And that so long as the President of the Council, who has such a high sense of honour, remains in his office, the right honourable Gentleman himself is perfectly entitled to remain where he is. All I have to say is, and I say it openly, my quarrel is not with the right honourable Gentleman. I did justice, think, the other night, in speaking of him, to his great and known ability, and even to that very humorous turn which we all so much admire in him, but my quarrel is much more with Her Majesty's Government for allowing this great question of national education to be made, as it were, the sport of the light fancy of the right honourable Gentleman. It has been apparent to us for a long time. Actually, we have had a Bill on an educational question introduced and passed through the House upon which the right honourable Gentleman was not allowed—or, at all events, as a matter of fact upon which he did not take any part from first to last—


Oh, I beg your pardon, if the right honourable Gentleman is referring to the Education Bill of 1897 I spoke several times, both on the Bill and in Committee.

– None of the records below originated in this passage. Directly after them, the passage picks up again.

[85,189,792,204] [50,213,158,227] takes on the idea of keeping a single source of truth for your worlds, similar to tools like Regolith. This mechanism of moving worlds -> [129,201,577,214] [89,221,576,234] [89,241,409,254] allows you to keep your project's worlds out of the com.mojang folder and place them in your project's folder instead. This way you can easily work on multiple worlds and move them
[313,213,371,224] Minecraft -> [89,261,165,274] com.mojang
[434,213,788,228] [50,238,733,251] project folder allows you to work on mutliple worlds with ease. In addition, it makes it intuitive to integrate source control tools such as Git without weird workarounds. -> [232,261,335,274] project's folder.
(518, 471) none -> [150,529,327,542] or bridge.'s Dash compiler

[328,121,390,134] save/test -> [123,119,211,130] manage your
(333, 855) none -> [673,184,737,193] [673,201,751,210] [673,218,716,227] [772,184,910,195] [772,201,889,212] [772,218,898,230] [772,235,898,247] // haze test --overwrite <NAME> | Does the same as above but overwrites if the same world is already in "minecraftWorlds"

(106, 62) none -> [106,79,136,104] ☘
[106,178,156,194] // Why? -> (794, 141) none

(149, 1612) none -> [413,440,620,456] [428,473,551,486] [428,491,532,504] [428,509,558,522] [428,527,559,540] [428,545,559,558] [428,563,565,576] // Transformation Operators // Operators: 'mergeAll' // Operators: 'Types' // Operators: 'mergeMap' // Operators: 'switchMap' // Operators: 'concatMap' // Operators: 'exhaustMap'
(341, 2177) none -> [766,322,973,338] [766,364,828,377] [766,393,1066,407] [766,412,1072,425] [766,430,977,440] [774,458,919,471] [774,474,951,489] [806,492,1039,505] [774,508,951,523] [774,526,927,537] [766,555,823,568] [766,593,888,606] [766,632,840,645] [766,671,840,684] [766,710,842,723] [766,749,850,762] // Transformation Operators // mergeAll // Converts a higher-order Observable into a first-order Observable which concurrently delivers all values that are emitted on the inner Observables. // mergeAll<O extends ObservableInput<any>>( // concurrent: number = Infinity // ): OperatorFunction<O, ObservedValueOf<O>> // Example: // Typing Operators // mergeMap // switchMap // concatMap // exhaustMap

There may have been just enough of interference to prevent the absolute accuracy of the allegation of total abstinence, but, at all events, the right honourable Gentleman ostentatiously remained at the far end of the Bench during the greater part of the discussion and he has been in the habit of conducting the business which falls to him as a representative of the Department with that spirit and in that way which certainly does not conduce to satisfactory progress. I know I am speaking the opinion, not of myself or of my immediate friends, but of the great majority of the House, when I say that we have never seen the affairs of a Department conducted in the manner in which the right honourable Gentleman seems to think it becoming to conduct the great questions with which he deals. It is on that ground that I made the observations which I made the other night, to which I adhere, and which I think have met with the approval of most of those who watch the proceedings in educational matters of this country. As I said before, my complaint is rather against the Government than against the right honourable Gentleman. Let the Government avail themselves of the benefit of being able to command the services of the right honourable Gentleman by putting him into some other place where he will not have a Lord President, or even a Committee of the Privy Council, and where he will have the liberty of independent action, then I have no doubt they will derive great use from his assistance. But in the present position in which he stands, so long as his duties are conducted in the manner to which we have become accustomed, I am afraid that all the friends of education will see much to complain of in the arrangement.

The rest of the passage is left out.